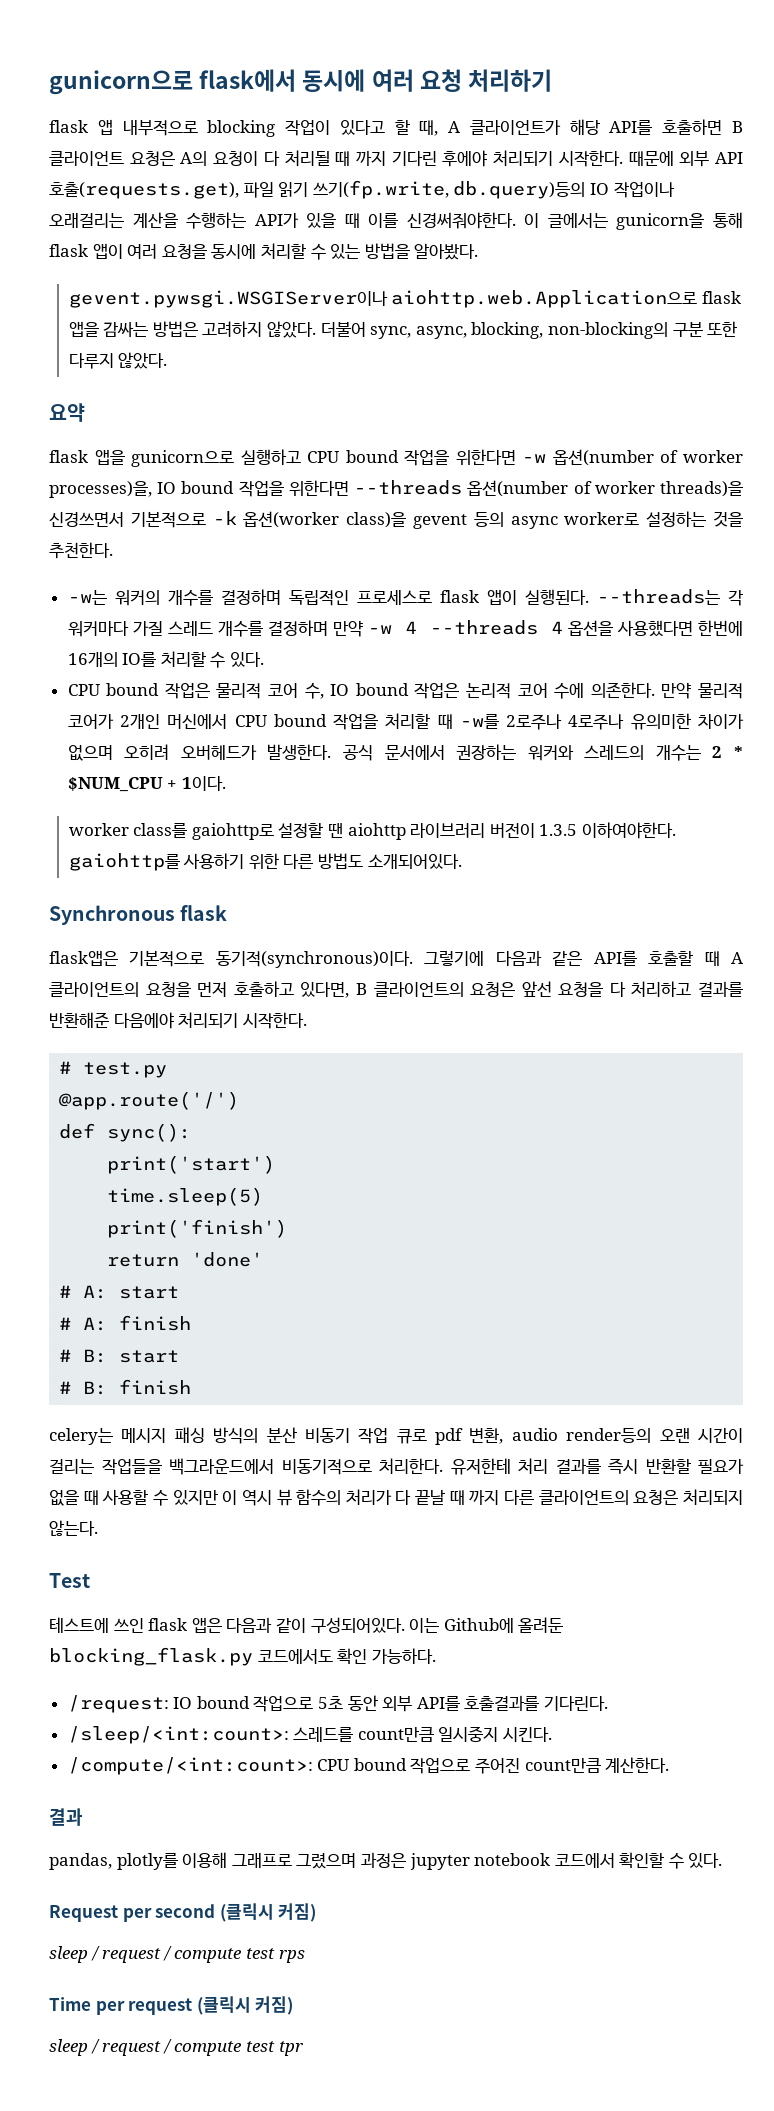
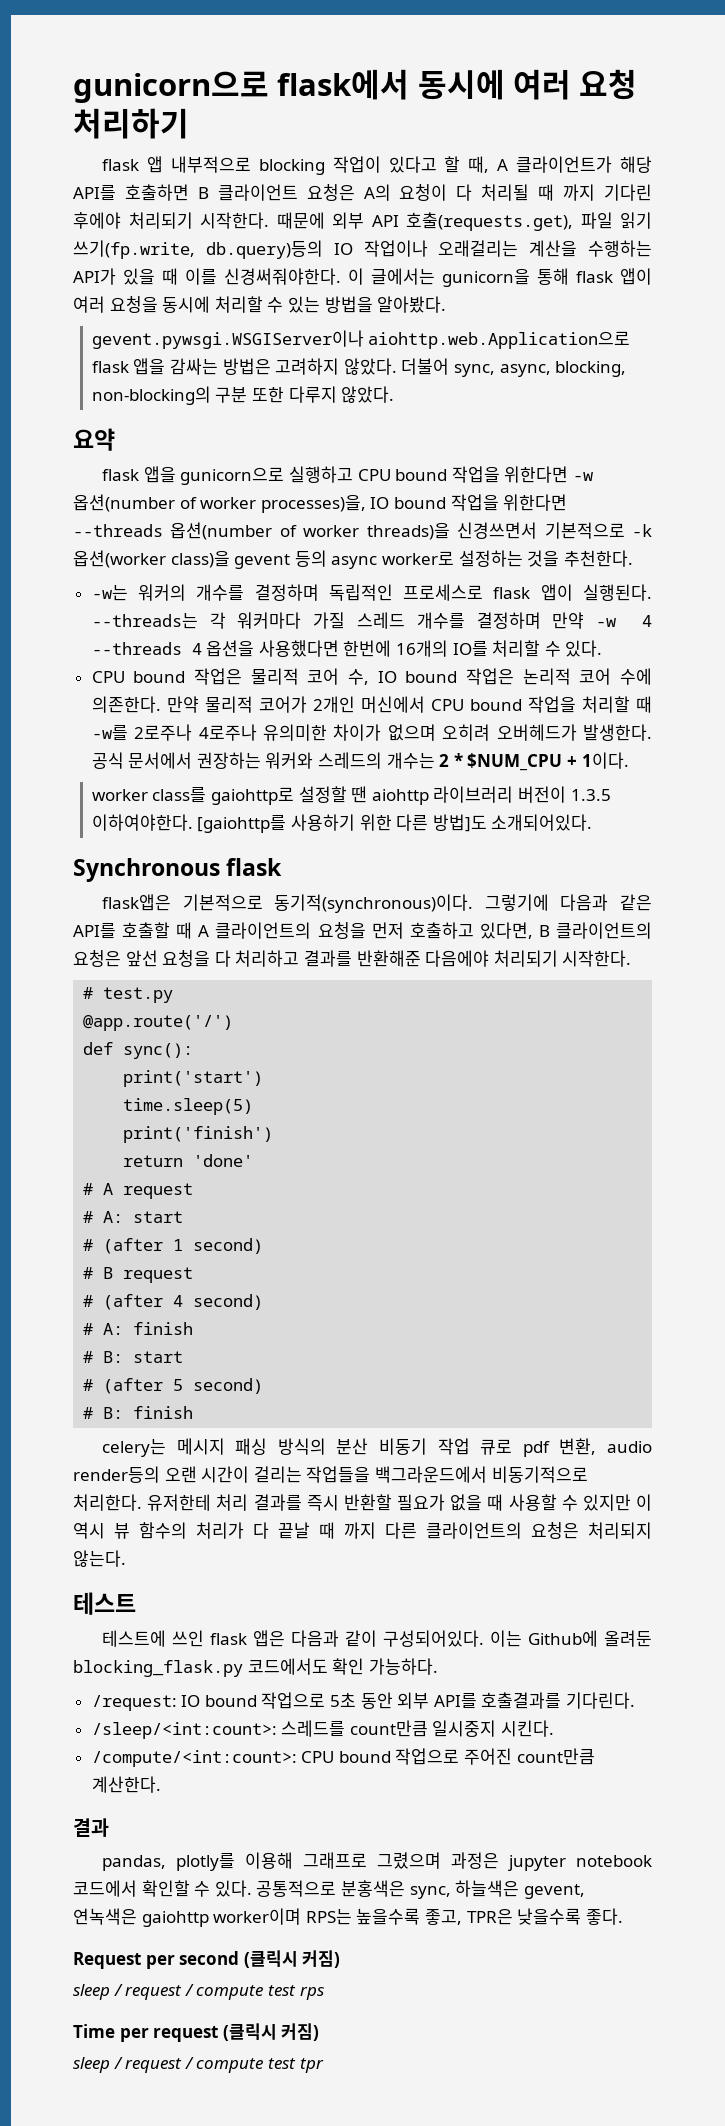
[68,853,180,871] gaiohttp를 -> [197,815,287,833] [gaiohttp를
[318,853,364,869] 방법도 -> [432,814,487,832] 방법]도
(264, 1259) none -> [83,1183,194,1199] // # A request
(180, 1292) none -> [83,1238,264,1254] [83,1267,194,1283] [83,1294,264,1310] // # (after 1 second) // # B request // # (after 4 second)
(180, 1356) none -> [83,1378,264,1394] // # (after 5 second)
[49,1573,90,1588] Test -> [73,1592,136,1615] 테스트
(723, 1860) none -> [256,1880,585,1899] [73,1908,623,1927] 공통적으로 분홍색은 sync, 하늘색은 gevent, 연녹색은 gaiohttp worker이며 RPS는 높을수록 좋고, TPR은 낮을수록 좋다.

+ + + + + + +

* The task
Copy all the lines from the data above that hold the word "after".

* Answer to the problem
(180, 1292) none -> [83,1238,264,1254] [83,1267,194,1283] [83,1294,264,1310] // # (after 1 second) // # B request // # (after 4 second)
(180, 1356) none -> [83,1378,264,1394] // # (after 5 second)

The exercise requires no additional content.